Irrelevance: Their misrepresentation does not, ultimately, matter. Neither a correct understanding of PPOT, which I will offer in the second half of this essay, nor the caricatured misrepresentation of PPOT proferred by would-be censors (like the “Substackers Against Nazis”), can serve as a useful heuristic for what societies like the United States should tolerate. That time has passed.
I will make the “irrelevance” argument in part 1, as it’s easier to understand and will help clarify the “misrepresentation” argument. Part 2 will take on the egregious way that PPOT is misrepresented in controversies like the recent Substack one.
Before I go on — readers must supply their own “not alls.” Obviously, broad categories do not fit every human on earth. Obviously, there are exceptions to the sweeping characterizations that I’m about to make. This long essay would be a thousand words longer if I put in enough “not alls” to please everyone, so I need you to supply your own from here on out. Yes, not all. Truly, I agree with you. Not. All. Not! All! That’s all you get; any further “not alls” you need are on you.

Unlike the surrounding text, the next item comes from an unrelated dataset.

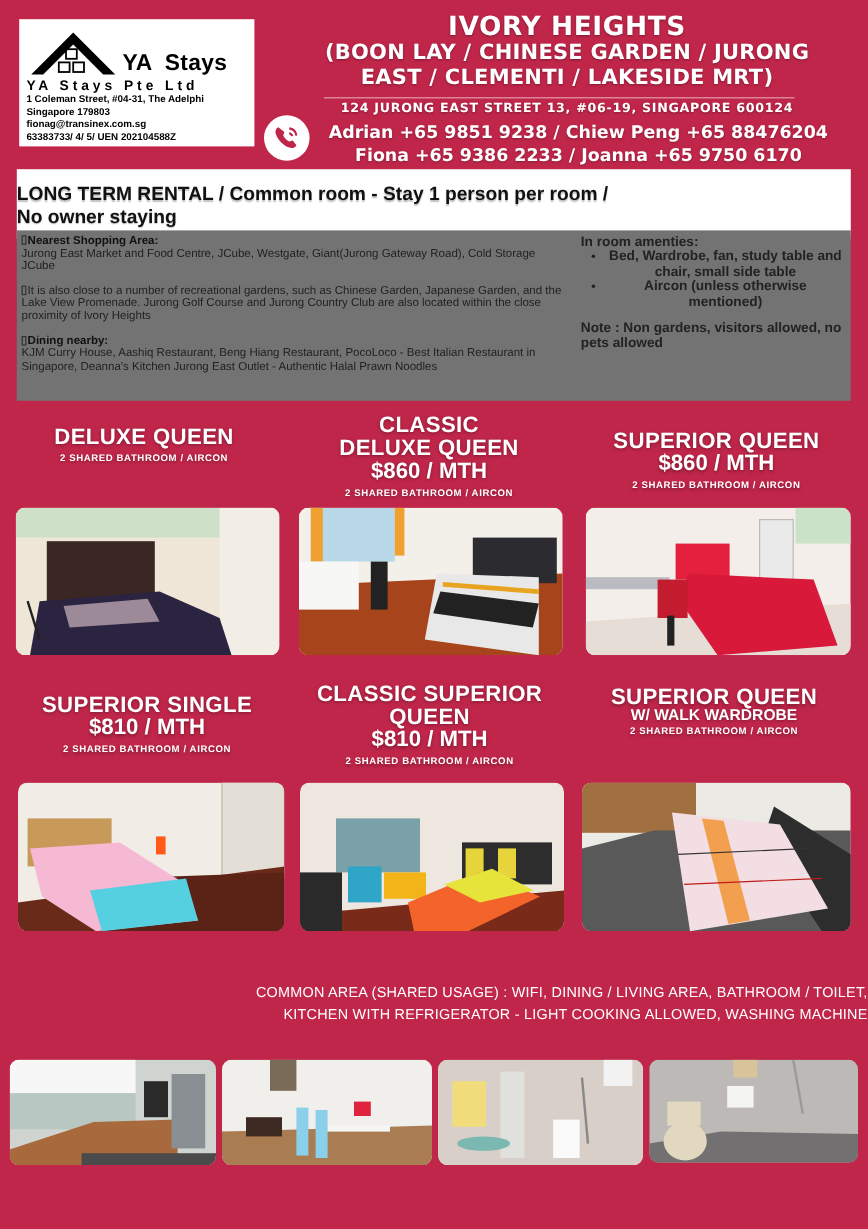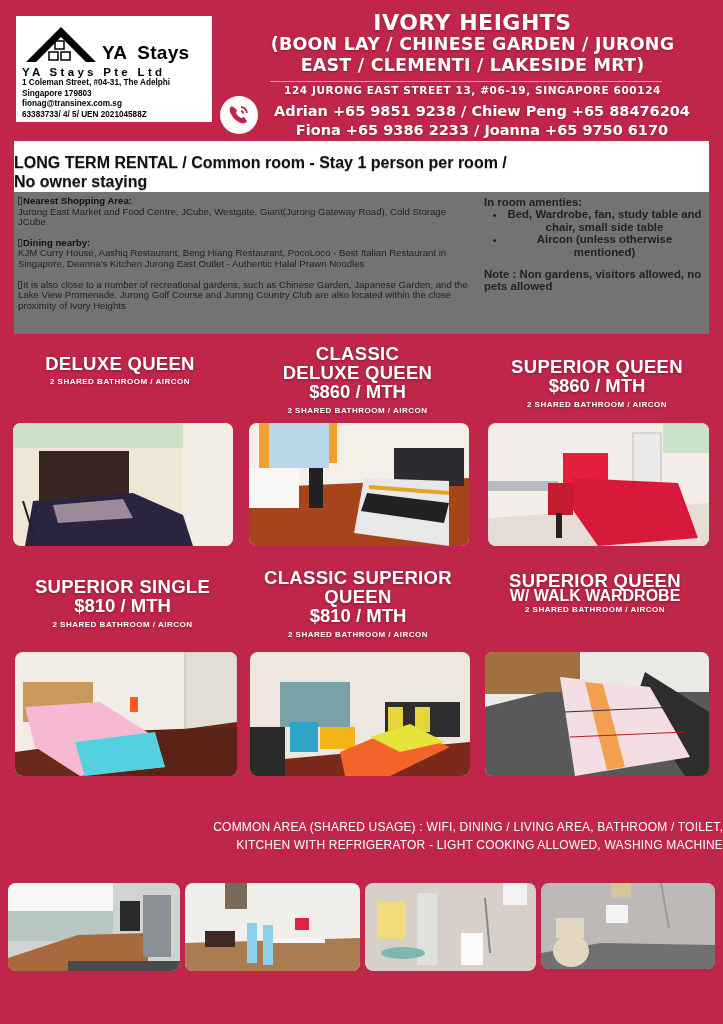"Dining nearby:" div.para { order: before "It is also close to" -> after "It is also close to" }
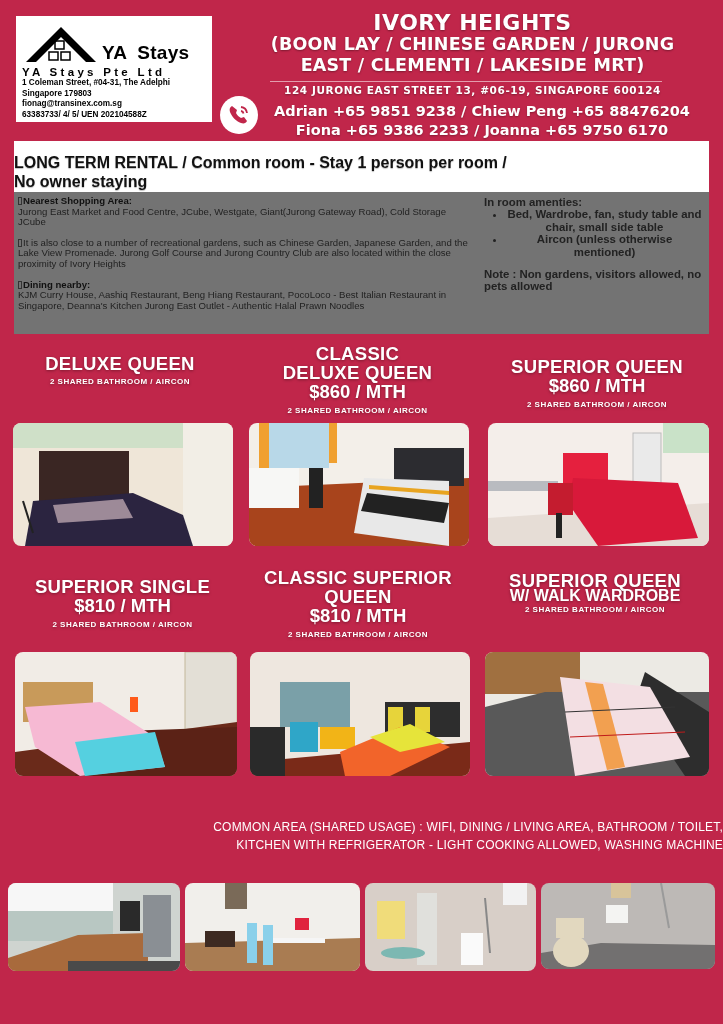"W/ WALK WARDROBE" .room-extra { font-size: 16px -> 13px }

Why Popper’s Paradox of Tolerance No Longer Works in the US
Simply put: PPOT requires reasonable, broadly-agreed-upon, common definitions of certain words: tolerant, intolerant, hate, and violence. Those common definitions in turn serve to create common understandings.
And the US no longer has common definitions or broadly agreed-upon understandings of these words.
That’s a bold statement, but it’s the truth.
The usual refuge in a conflict of definitions is an appeal to the dictionary. That no longer works because dictionaries change definitions in response to the demands of activist Twitter mobs or even individual persons feeling offended. There are multiple examples of this phenomenon.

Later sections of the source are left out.